- _EXERCISE INSTRUCTIONS_:
Repeat, line for line, the entries printed below.
** THE DATA follows **
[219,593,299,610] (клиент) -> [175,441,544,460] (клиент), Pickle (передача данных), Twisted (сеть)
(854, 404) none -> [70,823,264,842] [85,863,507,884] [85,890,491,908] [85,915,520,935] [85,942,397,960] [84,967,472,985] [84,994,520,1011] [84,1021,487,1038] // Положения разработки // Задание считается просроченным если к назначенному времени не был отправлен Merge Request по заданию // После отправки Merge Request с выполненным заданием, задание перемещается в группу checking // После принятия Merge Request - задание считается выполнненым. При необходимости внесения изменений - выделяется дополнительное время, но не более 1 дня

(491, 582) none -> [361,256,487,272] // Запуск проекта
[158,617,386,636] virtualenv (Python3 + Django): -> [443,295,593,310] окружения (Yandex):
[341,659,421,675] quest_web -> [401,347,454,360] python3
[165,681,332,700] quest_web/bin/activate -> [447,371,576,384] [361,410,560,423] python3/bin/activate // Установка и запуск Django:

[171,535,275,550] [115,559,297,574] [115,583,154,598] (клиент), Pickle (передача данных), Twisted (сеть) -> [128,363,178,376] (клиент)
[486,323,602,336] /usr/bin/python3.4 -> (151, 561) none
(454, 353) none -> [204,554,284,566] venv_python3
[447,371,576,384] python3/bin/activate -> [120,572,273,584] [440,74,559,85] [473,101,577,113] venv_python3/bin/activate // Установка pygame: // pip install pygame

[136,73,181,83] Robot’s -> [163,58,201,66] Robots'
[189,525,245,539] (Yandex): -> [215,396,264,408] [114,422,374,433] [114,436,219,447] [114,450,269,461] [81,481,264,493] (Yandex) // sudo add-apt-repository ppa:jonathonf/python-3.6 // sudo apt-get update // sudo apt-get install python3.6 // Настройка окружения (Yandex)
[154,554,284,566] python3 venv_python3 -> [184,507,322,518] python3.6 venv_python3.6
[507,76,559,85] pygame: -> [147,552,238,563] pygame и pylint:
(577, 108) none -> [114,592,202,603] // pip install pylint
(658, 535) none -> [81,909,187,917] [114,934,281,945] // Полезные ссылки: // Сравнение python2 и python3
** End of THE DATA **
- _RESULT FOR THIS EXERCISE_:
[219,593,299,610] (клиент) -> [175,441,544,460] (клиент), Pickle (передача данных), Twisted (сеть)
(854, 404) none -> [70,823,264,842] [85,863,507,884] [85,890,491,908] [85,915,520,935] [85,942,397,960] [84,967,472,985] [84,994,520,1011] [84,1021,487,1038] // Положения разработки // Задание считается просроченным если к назначенному времени не был отправлен Merge Request по заданию // После отправки Merge Request с выполненным заданием, задание перемещается в группу checking // После принятия Merge Request - задание считается выполнненым. При необходимости внесения изменений - выделяется дополнительное время, но не более 1 дня

(491, 582) none -> [361,256,487,272] // Запуск проекта
[158,617,386,636] virtualenv (Python3 + Django): -> [443,295,593,310] окружения (Yandex):
[341,659,421,675] quest_web -> [401,347,454,360] python3
[165,681,332,700] quest_web/bin/activate -> [447,371,576,384] [361,410,560,423] python3/bin/activate // Установка и запуск Django:

[171,535,275,550] [115,559,297,574] [115,583,154,598] (клиент), Pickle (передача данных), Twisted (сеть) -> [128,363,178,376] (клиент)
[486,323,602,336] /usr/bin/python3.4 -> (151, 561) none
(454, 353) none -> [204,554,284,566] venv_python3
[447,371,576,384] python3/bin/activate -> [120,572,273,584] [440,74,559,85] [473,101,577,113] venv_python3/bin/activate // Установка pygame: // pip install pygame

[136,73,181,83] Robot’s -> [163,58,201,66] Robots'
[189,525,245,539] (Yandex): -> [215,396,264,408] [114,422,374,433] [114,436,219,447] [114,450,269,461] [81,481,264,493] (Yandex) // sudo add-apt-repository ppa:jonathonf/python-3.6 // sudo apt-get update // sudo apt-get install python3.6 // Настройка окружения (Yandex)
[154,554,284,566] python3 venv_python3 -> [184,507,322,518] python3.6 venv_python3.6
[507,76,559,85] pygame: -> [147,552,238,563] pygame и pylint:
(577, 108) none -> [114,592,202,603] // pip install pylint
(658, 535) none -> [81,909,187,917] [114,934,281,945] // Полезные ссылки: // Сравнение python2 и python3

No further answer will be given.